Project Introduction
Imagine you're a talented developer at "Future Homes Realty", a forward-thinking real estate company. In an industry where personalization is key to customer satisfaction, your company wants to revolutionize how clients interact with real estate listings. The goal is to create a personalized experience for each buyer, making the property search process more engaging and tailored to individual preferences.

In [1]:
!pip install pandas

Defaulting to user installation because normal site-packages is not writeable


Section: Synthetic Data Generation
1.Generating Real Estate Listings with an LLM: The submission must demonstrate using a Large Language Model (LLM) to generate at least 10 diverse and realistic real estate listings containing facts about the real estate

In [19]:
import os
import pandas as pd
import re
from dataclasses import dataclass
from langchain.llms import OpenAI
from langchain.output_parsers import PydanticOutputParser
from langchain.prompts import PromptTemplate
from pydantic import BaseModel, Field

os.environ["OPENAI_API_KEY"] = "voc-200544551126677187877867151067946181.86931116"
os.environ["OPENAI_API_BASE"] = "https://openai.vocareum.com/v1"

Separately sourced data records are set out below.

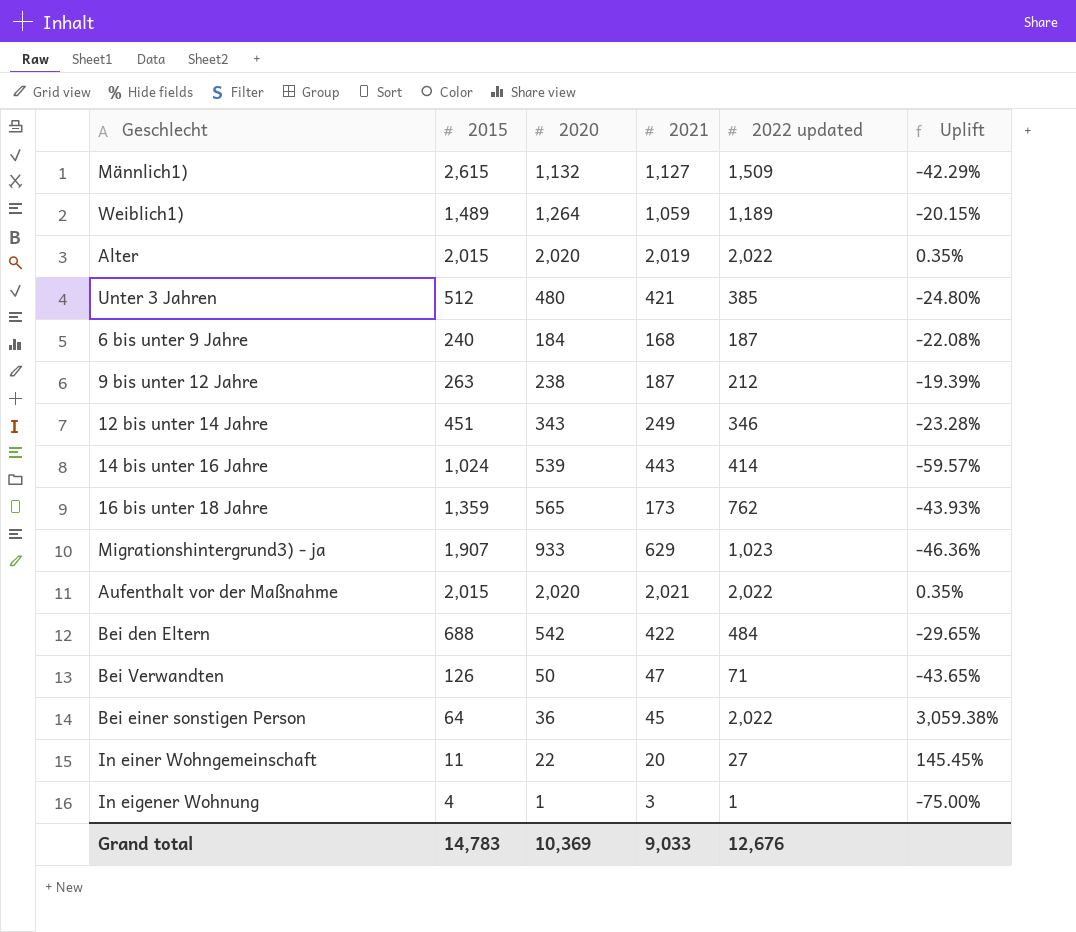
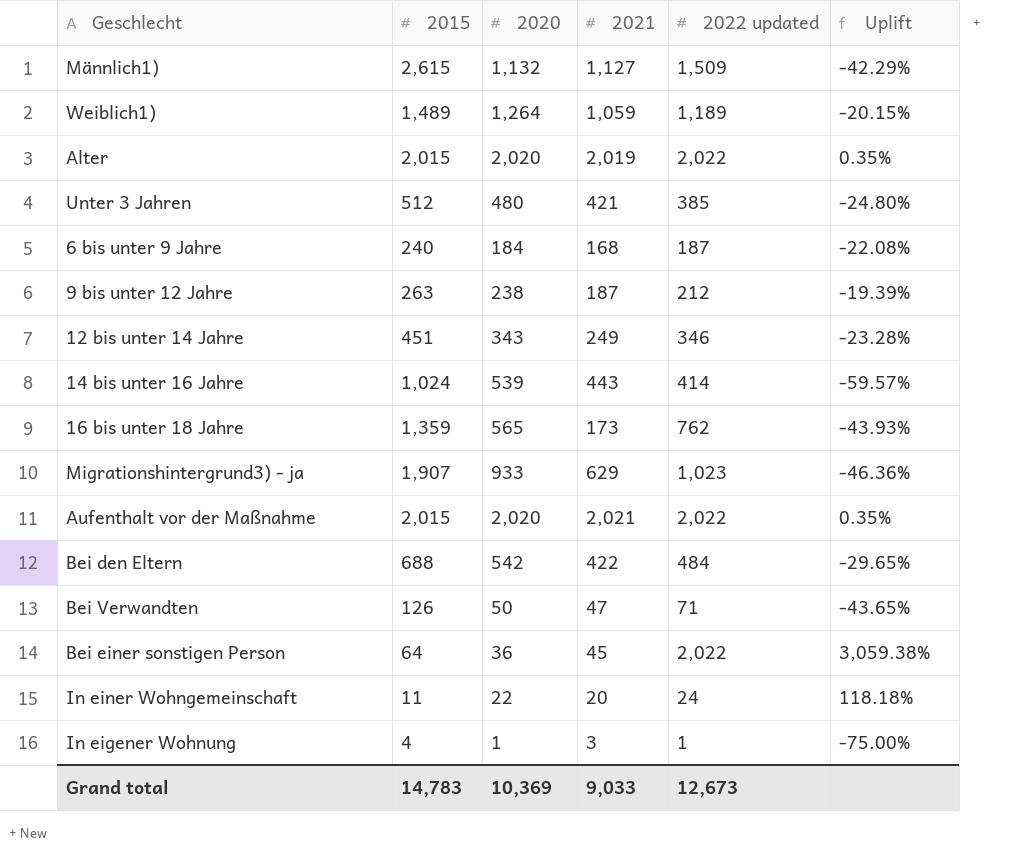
In einer Wohngemeinschaft | 2022 updated: 27 -> 24
In einer Wohngemeinschaft | Uplift: 145.45% -> 118.18%
Grand total | 2022 updated: 12,676 -> 12,673

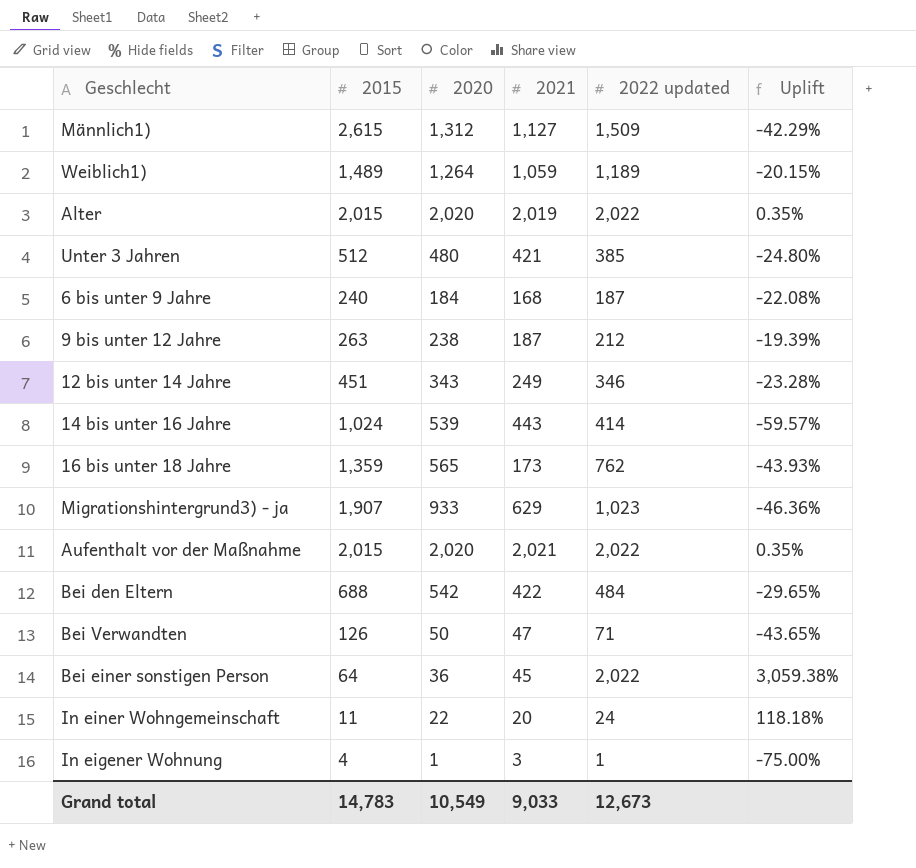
Männlich1) | 2020: 1,132 -> 1,312
Grand total | 2020: 10,369 -> 10,549

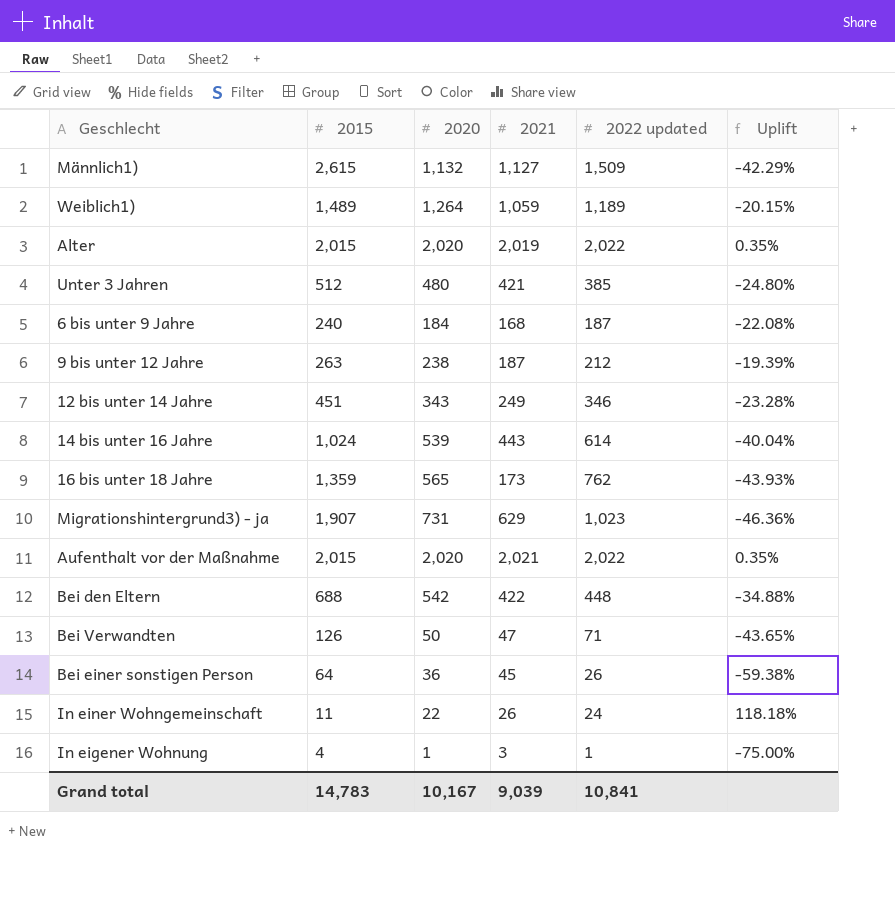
Männlich1) | 2020: 1,312 -> 1,132
14 bis unter 16 Jahre | 2022 updated: 414 -> 614
14 bis unter 16 Jahre | Uplift: -59.57% -> -40.04%
Migrationshintergrund3) - ja | 2020: 933 -> 731
Bei den Eltern | 2022 updated: 484 -> 448
Bei den Eltern | Uplift: -29.65% -> -34.88%
Bei einer sonstigen Person | 2022 updated: 2,022 -> 26
Bei einer sonstigen Person | Uplift: 3,059.38% -> -59.38%
In einer Wohngemeinschaft | 2021: 20 -> 26
Grand total | 2020: 10,549 -> 10,167
Grand total | 2021: 9,033 -> 9,039
Grand total | 2022 updated: 12,673 -> 10,841

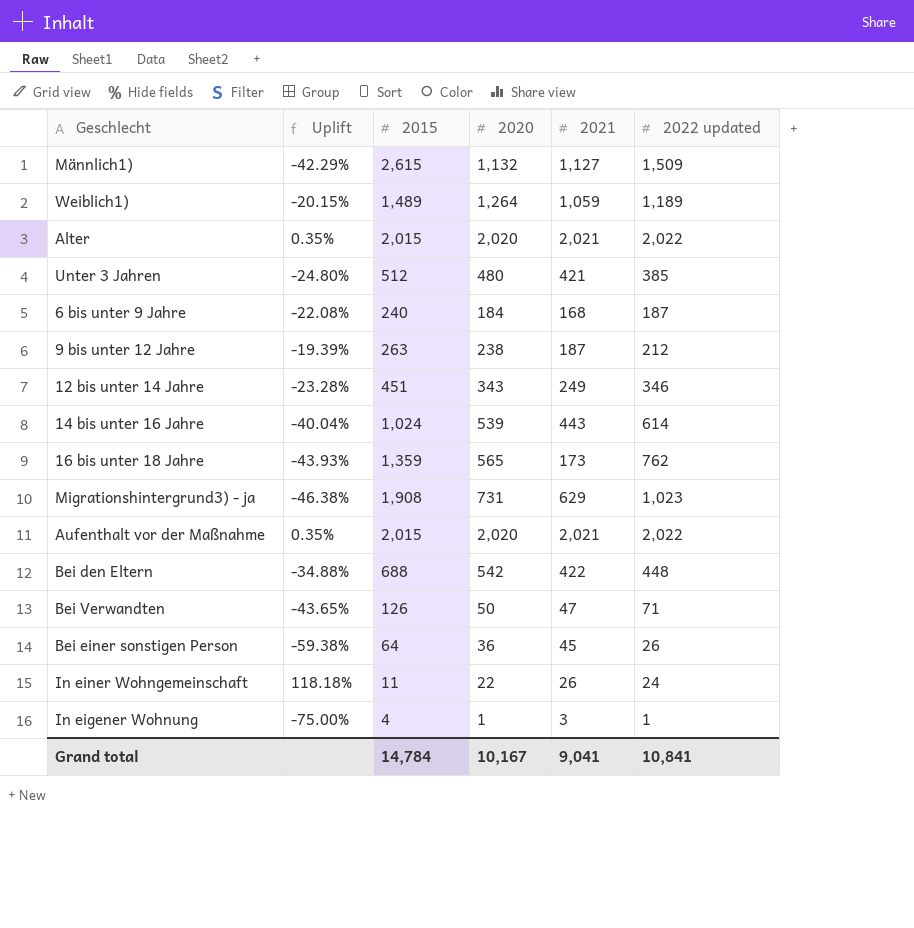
column Uplift | position: 6 -> 2
Alter | 2021: 2,019 -> 2,021
Migrationshintergrund3) - ja | Uplift: -46.36% -> -46.38%
Migrationshintergrund3) - ja | 2015: 1,907 -> 1,908
Grand total | 2015: 14,783 -> 14,784
Grand total | 2021: 9,039 -> 9,041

from langchain.llms import OpenAI
from langchain.prompts import PromptTemplate
from langchain.prompts.few_shot import FewShotPromptTemplate

model_name = "gpt-3.5-turbo"
temperature = 0.7
llm = OpenAI(model_name=model_name, temperature=temperature, max_tokens=4000)

In [26]:
# Define Pydantic model for the real estate listing
class RealEstateListing(BaseModel):
    neighborhood: str = Field(..., description="Neighborhood where the house is located")
    price: str = Field(..., description="Listing price of the house")
    bedrooms: int = Field(..., description="Number of bedrooms")
    bathrooms: int = Field(..., description="Number of bathrooms")
    house_size: str = Field(..., description="Size of the house in square feet")
    description: str = Field(..., description="Detailed description of the house")
    neighborhood_description: str = Field(..., description="Description of the neighborhood")

# Initialize PydanticOutputParser
output_parser = PydanticOutputParser(pydantic_object=RealEstateListing)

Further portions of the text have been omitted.